EXERCISE OBJECTIVE: Tally how many lines in the data hold the word "solid", and give the result with no other text.

ENTRIES SUPPLIED:
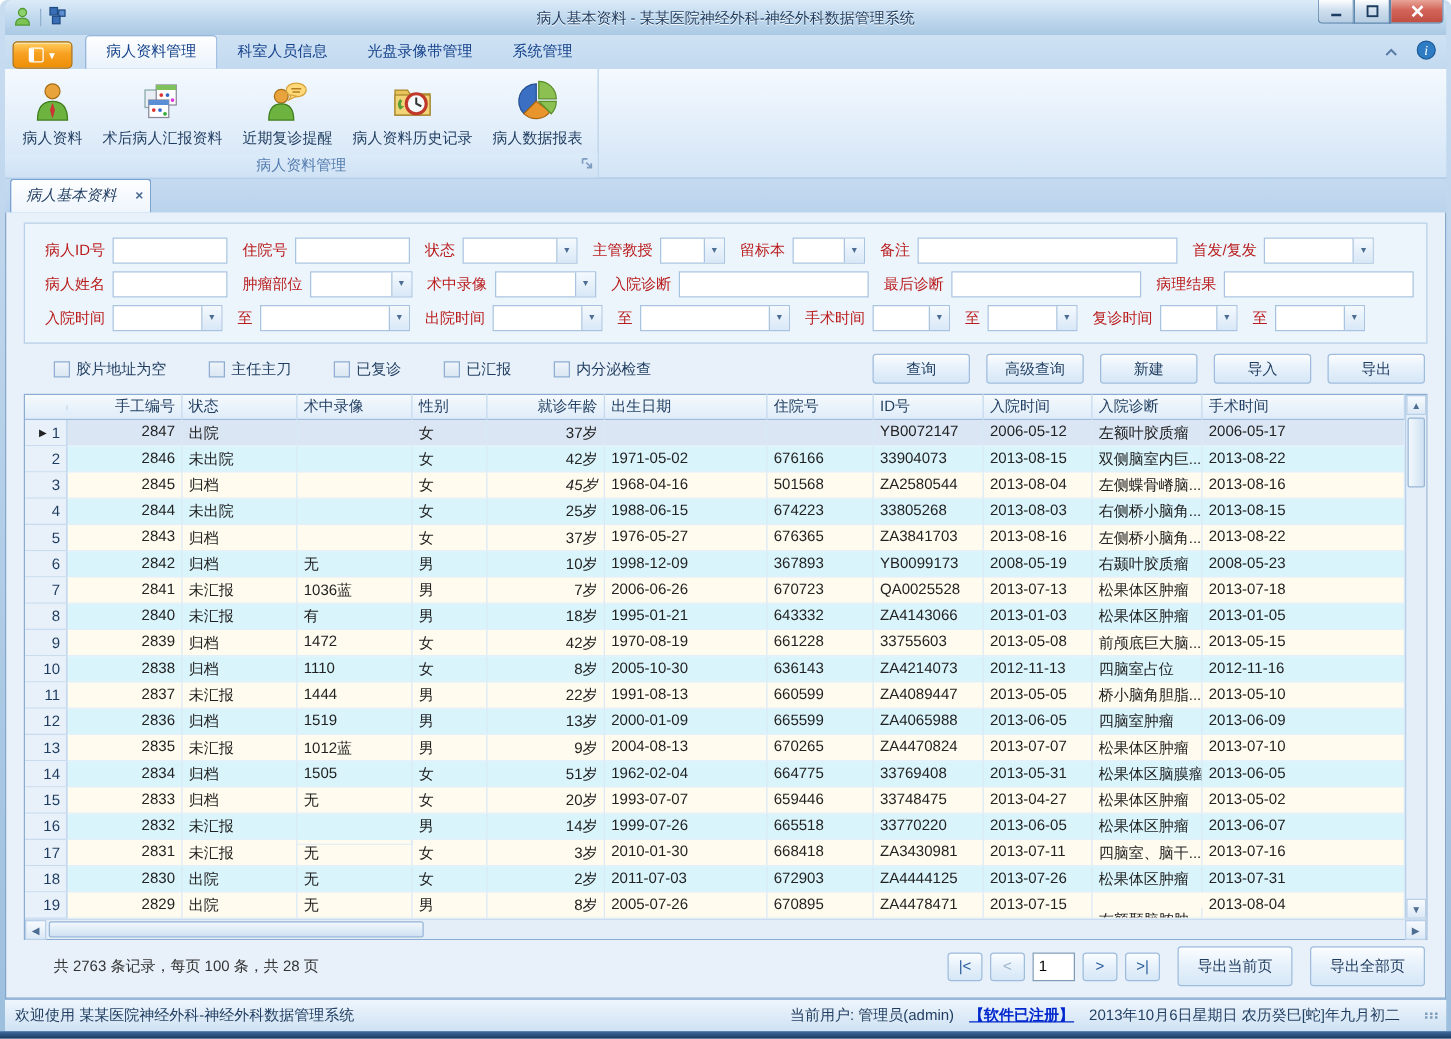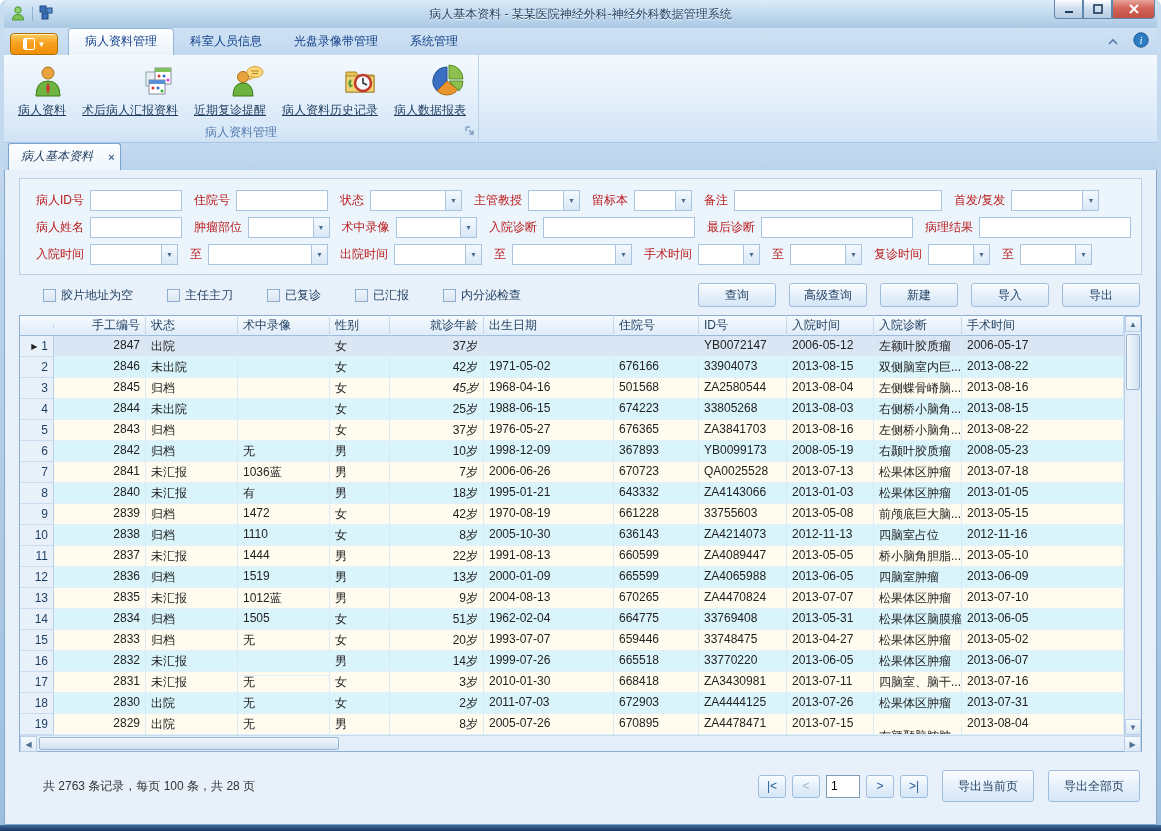--- a/index.html
+++ b/index.html
@@ -40,8 +40,8 @@
                  border-bottom:1px solid #a9c6e5; display:flex; }
   .ribbon-group { display:flex; flex-direction:column; border-right:1px solid #b9d2ea; position:relative; }
   .rg-buttons { flex:1; display:flex; align-items:flex-start; padding:4px 4px 0 6px; }
-  .rg-btn { display:flex; flex-direction:column; align-items:flex-end; gap:3px; padding:4px 8px;
-            border-radius:3px; cursor:pointer;text-decoration:underline; }
+  .rg-btn { display:flex; flex-direction:column; align-items:center; gap:3px; padding:4px 8px;
+            border-radius:3px; cursor:pointer; }
   .rg-btn .ic { width:36px; height:36px; display:flex; align-items:center; justify-content:center; }
   .rg-caption { height:19px; display:flex; align-items:center; justify-content:center;
                 color:#567db0; background:linear-gradient(#dcebf9,#cfe2f4); font-size:12px; }

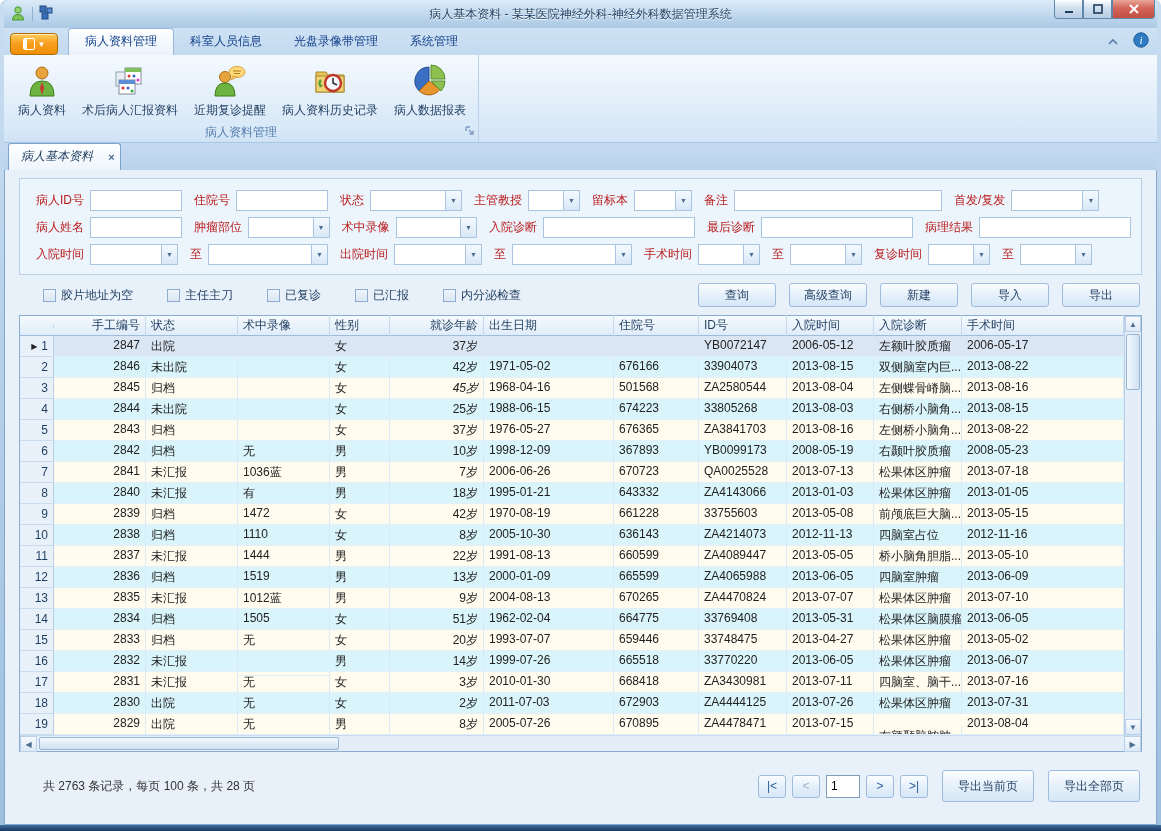--- a/index.html
+++ b/index.html
@@ -760,6 +760,22 @@
     </div>
   </div>
 
+  <div class="statusbar">
+    <span>欢迎使用 某某医院神经外科-神经外科数据管理系统</span>
+    <div class="sb-right">
+      <span>当前用户: 管理员(admin)</span>
+      <span class="reg-link">【软件已注册】</span>
+      <span>2013年10月6日星期日 农历癸巳[蛇]年九月初二</span>
+      <span class="grip">
+          <i></i>
+          <i></i>
+          <i></i>
+          <i></i>
+          <i></i>
+          <i></i>
+        </span>
+    </div>
+  </div>
   <div class="bottom-edge"></div>
 </div>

FINAL ANSWER: 2